Тем временем всадник опять приблизился и начал наступать, чтобы сбить лошадь Ги с толку, заставить ее потерять шаг. Несколько раз Ги обходил его и тогда гнал изо всех сил, но затем всадник настигал его и вновь теснил. Он поднимал своего коня на дыбы, заставлял толкать лошадь Ги плечом, обгонял ее и резко останавливался. Бедуинский конь, по природе злой и коварный, охотно кривлялся вместе со своим всадником. Ги уж казалось, что его преследует одно из тех чудовищ, которые виделись ему во время бури.
И тут, внезапно, без всяких предвестий, перед обоими выросли стены Иерусалима. Ги мог бы поклясться, что мгновение назад их здесь не было — и вот уже они властвуют над горами, и одна из башен отсекает у месяца в небе сверкающий рог.

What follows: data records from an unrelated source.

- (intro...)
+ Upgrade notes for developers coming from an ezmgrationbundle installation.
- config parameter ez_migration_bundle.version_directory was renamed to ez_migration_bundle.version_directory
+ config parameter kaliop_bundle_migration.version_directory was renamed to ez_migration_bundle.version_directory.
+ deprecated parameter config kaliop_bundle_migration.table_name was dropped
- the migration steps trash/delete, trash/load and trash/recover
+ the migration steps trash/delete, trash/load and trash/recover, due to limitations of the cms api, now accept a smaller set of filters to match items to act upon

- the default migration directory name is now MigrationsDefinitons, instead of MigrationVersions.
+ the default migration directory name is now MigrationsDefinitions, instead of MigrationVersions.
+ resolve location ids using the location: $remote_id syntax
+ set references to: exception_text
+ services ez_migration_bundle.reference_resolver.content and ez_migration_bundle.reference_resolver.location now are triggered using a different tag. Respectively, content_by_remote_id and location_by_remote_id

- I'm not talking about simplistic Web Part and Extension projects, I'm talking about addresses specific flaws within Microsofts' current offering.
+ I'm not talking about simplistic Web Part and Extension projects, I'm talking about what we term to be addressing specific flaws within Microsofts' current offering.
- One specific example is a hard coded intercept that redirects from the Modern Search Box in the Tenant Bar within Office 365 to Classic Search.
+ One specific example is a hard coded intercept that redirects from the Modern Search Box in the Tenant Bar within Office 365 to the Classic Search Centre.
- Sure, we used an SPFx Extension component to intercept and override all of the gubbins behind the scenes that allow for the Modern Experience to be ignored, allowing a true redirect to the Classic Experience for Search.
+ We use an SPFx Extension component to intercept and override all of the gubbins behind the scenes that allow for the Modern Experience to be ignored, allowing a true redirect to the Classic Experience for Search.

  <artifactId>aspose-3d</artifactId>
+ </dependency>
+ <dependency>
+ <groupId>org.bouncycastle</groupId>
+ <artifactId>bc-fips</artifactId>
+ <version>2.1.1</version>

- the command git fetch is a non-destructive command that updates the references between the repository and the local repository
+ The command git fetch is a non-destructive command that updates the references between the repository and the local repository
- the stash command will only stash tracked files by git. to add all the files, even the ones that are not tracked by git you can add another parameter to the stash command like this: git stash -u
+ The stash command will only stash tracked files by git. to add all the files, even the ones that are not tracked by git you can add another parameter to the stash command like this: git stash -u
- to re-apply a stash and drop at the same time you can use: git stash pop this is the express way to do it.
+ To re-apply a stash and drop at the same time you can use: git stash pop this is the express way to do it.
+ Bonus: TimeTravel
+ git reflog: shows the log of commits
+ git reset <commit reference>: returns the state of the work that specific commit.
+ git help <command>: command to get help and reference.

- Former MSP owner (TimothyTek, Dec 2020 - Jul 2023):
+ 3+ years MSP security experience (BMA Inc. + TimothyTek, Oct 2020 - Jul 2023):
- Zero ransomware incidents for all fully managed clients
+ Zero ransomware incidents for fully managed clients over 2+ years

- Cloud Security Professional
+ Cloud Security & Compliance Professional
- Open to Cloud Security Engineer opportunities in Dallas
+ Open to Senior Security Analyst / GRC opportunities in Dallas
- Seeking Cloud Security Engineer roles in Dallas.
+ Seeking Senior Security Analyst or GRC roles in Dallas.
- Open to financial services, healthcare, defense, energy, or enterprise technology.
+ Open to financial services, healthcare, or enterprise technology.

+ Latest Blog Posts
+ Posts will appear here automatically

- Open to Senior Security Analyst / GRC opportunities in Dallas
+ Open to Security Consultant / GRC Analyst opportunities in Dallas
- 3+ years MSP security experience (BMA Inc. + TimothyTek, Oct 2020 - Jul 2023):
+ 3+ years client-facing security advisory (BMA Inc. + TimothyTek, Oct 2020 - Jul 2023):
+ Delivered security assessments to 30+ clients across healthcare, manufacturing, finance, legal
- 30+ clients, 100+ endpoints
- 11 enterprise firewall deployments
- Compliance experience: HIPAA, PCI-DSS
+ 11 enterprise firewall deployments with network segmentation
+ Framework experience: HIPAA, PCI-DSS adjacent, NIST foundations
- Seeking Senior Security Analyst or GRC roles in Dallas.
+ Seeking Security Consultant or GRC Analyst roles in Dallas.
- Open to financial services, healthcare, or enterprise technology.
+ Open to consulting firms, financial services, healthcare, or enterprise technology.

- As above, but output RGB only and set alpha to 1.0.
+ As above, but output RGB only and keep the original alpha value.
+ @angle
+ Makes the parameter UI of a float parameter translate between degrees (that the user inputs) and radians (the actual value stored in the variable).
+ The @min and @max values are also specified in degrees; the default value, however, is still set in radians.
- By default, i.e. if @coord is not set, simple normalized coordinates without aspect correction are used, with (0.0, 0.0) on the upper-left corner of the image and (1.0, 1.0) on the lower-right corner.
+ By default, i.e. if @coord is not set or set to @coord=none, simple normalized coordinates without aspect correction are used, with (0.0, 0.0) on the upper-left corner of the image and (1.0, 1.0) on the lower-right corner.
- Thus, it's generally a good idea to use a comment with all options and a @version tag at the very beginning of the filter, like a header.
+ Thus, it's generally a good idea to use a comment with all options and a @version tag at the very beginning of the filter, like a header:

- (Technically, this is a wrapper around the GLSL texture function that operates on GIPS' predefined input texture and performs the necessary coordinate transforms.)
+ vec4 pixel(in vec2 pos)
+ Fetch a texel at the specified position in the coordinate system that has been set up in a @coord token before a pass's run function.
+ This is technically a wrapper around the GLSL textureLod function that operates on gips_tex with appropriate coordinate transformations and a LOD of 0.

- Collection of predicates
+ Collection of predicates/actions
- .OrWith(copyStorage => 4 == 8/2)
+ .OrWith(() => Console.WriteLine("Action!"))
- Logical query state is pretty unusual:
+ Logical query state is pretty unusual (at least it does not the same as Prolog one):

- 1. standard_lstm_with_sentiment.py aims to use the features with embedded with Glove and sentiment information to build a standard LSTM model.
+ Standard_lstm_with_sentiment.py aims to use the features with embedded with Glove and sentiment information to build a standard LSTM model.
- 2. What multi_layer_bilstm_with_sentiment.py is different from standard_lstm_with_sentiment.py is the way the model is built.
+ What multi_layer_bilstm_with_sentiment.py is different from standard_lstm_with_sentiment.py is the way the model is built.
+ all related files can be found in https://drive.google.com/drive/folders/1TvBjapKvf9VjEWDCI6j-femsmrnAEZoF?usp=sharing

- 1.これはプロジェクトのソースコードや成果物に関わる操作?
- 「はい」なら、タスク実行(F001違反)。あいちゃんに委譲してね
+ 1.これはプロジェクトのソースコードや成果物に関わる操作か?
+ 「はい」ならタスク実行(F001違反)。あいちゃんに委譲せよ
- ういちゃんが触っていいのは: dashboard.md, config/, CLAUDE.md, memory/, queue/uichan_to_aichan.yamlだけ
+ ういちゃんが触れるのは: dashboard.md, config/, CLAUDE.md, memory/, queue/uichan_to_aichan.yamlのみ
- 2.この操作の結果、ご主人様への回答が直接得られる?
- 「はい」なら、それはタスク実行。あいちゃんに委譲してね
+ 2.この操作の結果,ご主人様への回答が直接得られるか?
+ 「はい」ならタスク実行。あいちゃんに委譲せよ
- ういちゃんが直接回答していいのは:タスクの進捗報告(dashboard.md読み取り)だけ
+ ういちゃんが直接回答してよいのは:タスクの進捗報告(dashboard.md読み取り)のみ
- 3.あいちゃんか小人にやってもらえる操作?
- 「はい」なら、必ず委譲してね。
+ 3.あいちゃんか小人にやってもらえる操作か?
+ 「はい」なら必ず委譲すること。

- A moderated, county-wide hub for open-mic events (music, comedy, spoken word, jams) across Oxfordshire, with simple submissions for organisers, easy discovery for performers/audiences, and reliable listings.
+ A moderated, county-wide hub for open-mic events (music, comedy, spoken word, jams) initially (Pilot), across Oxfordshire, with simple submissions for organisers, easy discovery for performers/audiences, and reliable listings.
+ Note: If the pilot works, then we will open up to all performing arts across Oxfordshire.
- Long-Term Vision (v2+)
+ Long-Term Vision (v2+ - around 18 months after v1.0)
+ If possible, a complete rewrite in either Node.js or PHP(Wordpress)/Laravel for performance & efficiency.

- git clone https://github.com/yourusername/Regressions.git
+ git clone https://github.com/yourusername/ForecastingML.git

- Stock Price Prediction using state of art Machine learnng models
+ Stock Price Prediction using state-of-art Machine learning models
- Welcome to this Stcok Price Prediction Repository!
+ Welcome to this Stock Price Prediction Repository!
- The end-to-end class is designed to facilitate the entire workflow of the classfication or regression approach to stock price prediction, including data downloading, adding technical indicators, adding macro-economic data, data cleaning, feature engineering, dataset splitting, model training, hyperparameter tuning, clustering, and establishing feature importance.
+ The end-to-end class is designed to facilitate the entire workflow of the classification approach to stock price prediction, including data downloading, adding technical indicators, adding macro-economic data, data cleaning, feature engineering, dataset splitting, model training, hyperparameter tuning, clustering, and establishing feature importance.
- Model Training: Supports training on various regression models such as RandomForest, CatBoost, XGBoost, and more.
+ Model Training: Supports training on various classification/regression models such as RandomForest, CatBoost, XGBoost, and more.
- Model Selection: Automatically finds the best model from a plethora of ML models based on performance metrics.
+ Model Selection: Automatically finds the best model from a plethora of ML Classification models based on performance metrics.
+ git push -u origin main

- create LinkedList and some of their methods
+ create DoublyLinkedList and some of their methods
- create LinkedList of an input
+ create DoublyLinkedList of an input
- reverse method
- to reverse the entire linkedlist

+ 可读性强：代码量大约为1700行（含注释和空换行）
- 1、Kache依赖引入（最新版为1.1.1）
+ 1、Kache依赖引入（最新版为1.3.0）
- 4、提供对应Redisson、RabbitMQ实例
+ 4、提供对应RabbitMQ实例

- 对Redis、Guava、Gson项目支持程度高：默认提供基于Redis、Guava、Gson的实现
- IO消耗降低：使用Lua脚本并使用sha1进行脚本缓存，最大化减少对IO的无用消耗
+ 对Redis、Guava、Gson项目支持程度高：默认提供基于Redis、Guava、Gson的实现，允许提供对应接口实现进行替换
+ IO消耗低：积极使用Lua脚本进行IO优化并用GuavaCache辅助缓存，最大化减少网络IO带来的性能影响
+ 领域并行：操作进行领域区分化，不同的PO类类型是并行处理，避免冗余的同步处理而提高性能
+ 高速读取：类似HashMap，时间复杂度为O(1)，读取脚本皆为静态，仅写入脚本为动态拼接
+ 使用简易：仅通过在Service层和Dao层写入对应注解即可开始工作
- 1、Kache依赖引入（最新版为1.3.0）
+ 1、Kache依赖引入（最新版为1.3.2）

Ги помчался к воротам, крича на скаку, но когда он обернулся, то увидел, что преследователь исчез.
Это была странная свадьба — поспешная, немноголюдная, не торжественная. Великий Пост еще не закончился, Королевство ожидало начала мятежа.
Король призвал к себе Сибиллу и Ги, чтобы благословить их на вступление в брак.
— Пока у моего дяди остается надежда на то, что я отменю эту свадьбу, — сказал им король, — он будет ждать с войсками. Ваша любовь, дети, становится опасной для Королевства.
Сибилла смотрела на брата, на его испорченное лицо, и вдруг ее охватила такая жаркая жажда счастья, что она задрожала.
Было тихо, только голос Болдуина звучал и звучал — сипло, срываясь:
— Я уже просил патриарха. Господь мне свидетель, я почитаю и пост, и Пасху, но Королевство погибнет, если мы будем медлить. Раймон не начнет войну только в том случае, если потеряет надежду.
Глаза Сибиллы делались все больше и больше, в них плясали слезы, не решаясь вырваться на волю. Наконец король замолчал. Ги шагнул было вперед, чтобы заговорить, но Сибилла опередила его — она метнулась к брату и упала перед ним на колени.